Jo, la mattina successiva, cercò di non pensare più a quanto era accaduto il giorno prima, concentrandosi nel lavoro.

«Jo, ce la fai? Hai bisogno di una mano?» Jo aveva fasciato la mano, coprendola con un guanto in lattice.

«Tranquilla Silvia, sembra più grave di quello che è. Chiamami se hai bisogno al banco, Maria non rientra neanche oggi.» era quasi ora di aprire la mensa, mezzogiorno in punto. Era giovedì, uno dei giorni più affollati della settimana. Come aveva previsto, Silvia lo aveva chiamato quasi subito. Mentre stava servendo un cliente, alzando lo sguardo, lo vide entrare, gli mancò il fiato. Lo vide mettersi in fila, i suoi occhi registravano ogni suo gesto, la mano che metteva la tovaglietta di carta sul vassoio, che poi prendeva il bicchiere e le posate, sentiva solo il battito del suo cuore che accompagnava quei gesti, come una musica di sottofondo, "cos'hai dodici anni Jo?!". Non voleva che lui si accorgesse che lo stava guardando, che pensasse di poterci provare con lui, o che lo potesse deridere. Stefano, invece, si era accorto eccome che Jo lo guardava, come si era accorto che cercava di farlo in maniera discreta. A mano a mano che si avvicinava alla postazione dei primi, il suo cuore accelerava.

«Cosa posso servirle, signore?» Stefano si portò la mano al mento, facendo finta di pensare a cosa sarebbe stato di suo gusto.

«Posso consigliarle pasta cacio e pepe?» Stefano alzò gli occhi verso Jo e gli sorrise, una scarica elettrica attraversò il corpo di Jo.

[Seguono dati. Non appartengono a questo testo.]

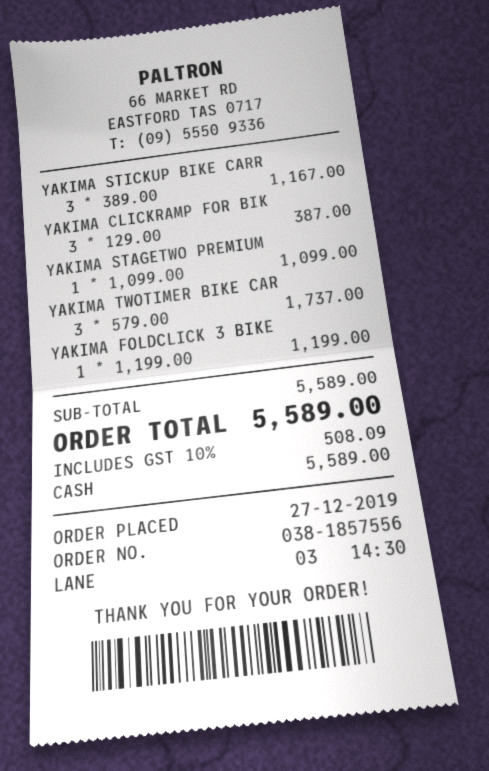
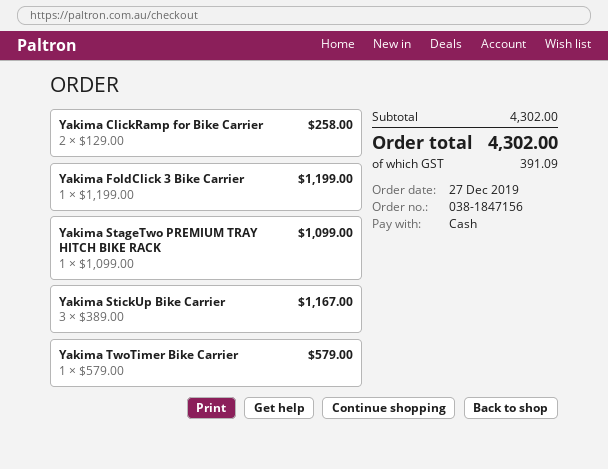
order number: 038-1857556 -> 038-1847156
YAKIMA CLICKRAMP FOR BIK: 3 x 129.00 = 387.00 -> 2 x 129.00 = 258.00
YAKIMA TWOTIMER BIKE CAR: 3 x 579.00 = 1737.00 -> 1 x 579.00 = 579.00
subtotal: 5589.00 -> 4302.00
tax: 508.09 -> 391.09
total: 5589.00 -> 4302.00

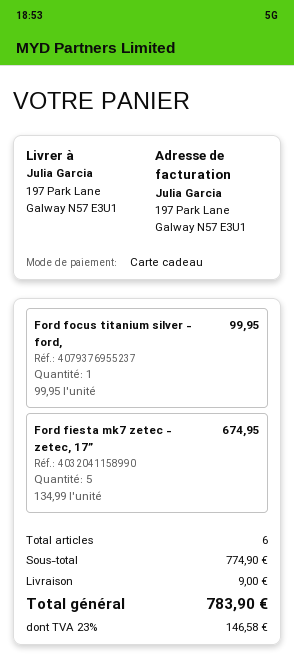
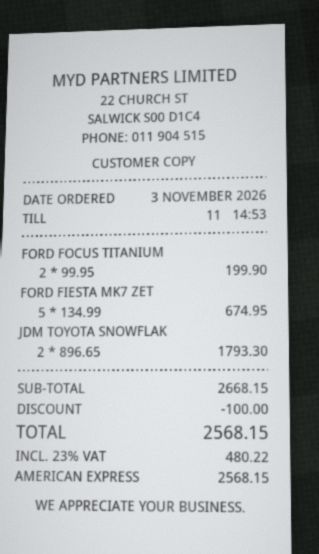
payment method: gift card -> American Express
Ford focus titanium silver - ford,: 1 x 99.95 = 99.95 -> 2 x 99.95 = 199.90
JDM TOYOTA SNOWFLAK: none -> 2 x 896.65 = 1793.30
subtotal: 774.90 -> 2668.15
discount: none -> 100.00
shipping: 9.00 -> none
tax: 23% = 146.58 -> 23% = 480.22
total: 783.90 -> 2568.15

«Me li preparava sempre mia madre, è una vita che non li mangio... volentieri.» "ma che cazzo sto dicendo, la mamma?!" Stefano si stava fustigando internamente, per non essere stato in grado di tirare fuori una frase minimamente più intelligente. Jo sorrise, cercando di non darlo a vedere, e gli riempì il piatto. Mentre glielo porgeva, Stefano vide che la mano con cui reggeva il piatto, aveva una grande fasciatura, ed era coperta da un guanto. Di riflesso, prese il piatto con la mano sinistra, usando la destra per trattenere la mano ferita di Jo.

«Non dovrebbe lavorare, con una mano in queste condizioni...» il gesto sorprese Jo, che si rabbuiò, scansando la mano di Stefano se la portò vicina al petto.

«Non si preoccupi, è solo una protezione, la ferita non è grave.» dietro a Stefano la fila si stava allungando, non poteva restare oltre, ma l'incanto del viso arrossato di vergogna di Jo, lo avrebbe accompagnato per il resto di quella giornata. Si sedette in un punto dal quale poteva continuare a guardarlo. Jo pensava di impazzire, averlo di fronte e dover fare finta di nulla.

Quella sera Jo sentiva che sarebbe esploso. Il suo umore un momento saliva alle stelle e il successivo andava in cantina. Oddio, quel tipo gli piaceva davvero, era così sexy, così maschio, così dannatamente giovane e in forma! E il gesto che aveva fatto! Era stato così "protettivo", che non poteva fare altro che illuderlo. Illuderlo poi di cosa? Certo, lui non stava cercando la storia di una notte anzi, fino alla comparsa di quel bel tipetto, lui proprio non stava cercando nulla! Quella notte si rigirò nel letto, quasi fino a mattina, torturandosi nelle sue insicurezze.

Stefano invece, sentiva di essere riuscito a provocare una reazione positiva in quel bellissimo esemplare di maschio. Chiuse gli occhi, visualizzò il suo viso che arrossiva, la sua mente lo immaginò sotto di lui mentre, con lo stesso rossore in volto, gli infilava le mani dietro la nuca attirandolo a sé. Le labbra che mangiavano le sue, in un groviglio di lingue. Prima che potesse andare oltre venne, come non gli succedeva da quando era adolescente, si era innamorato, era innamorato di Jo.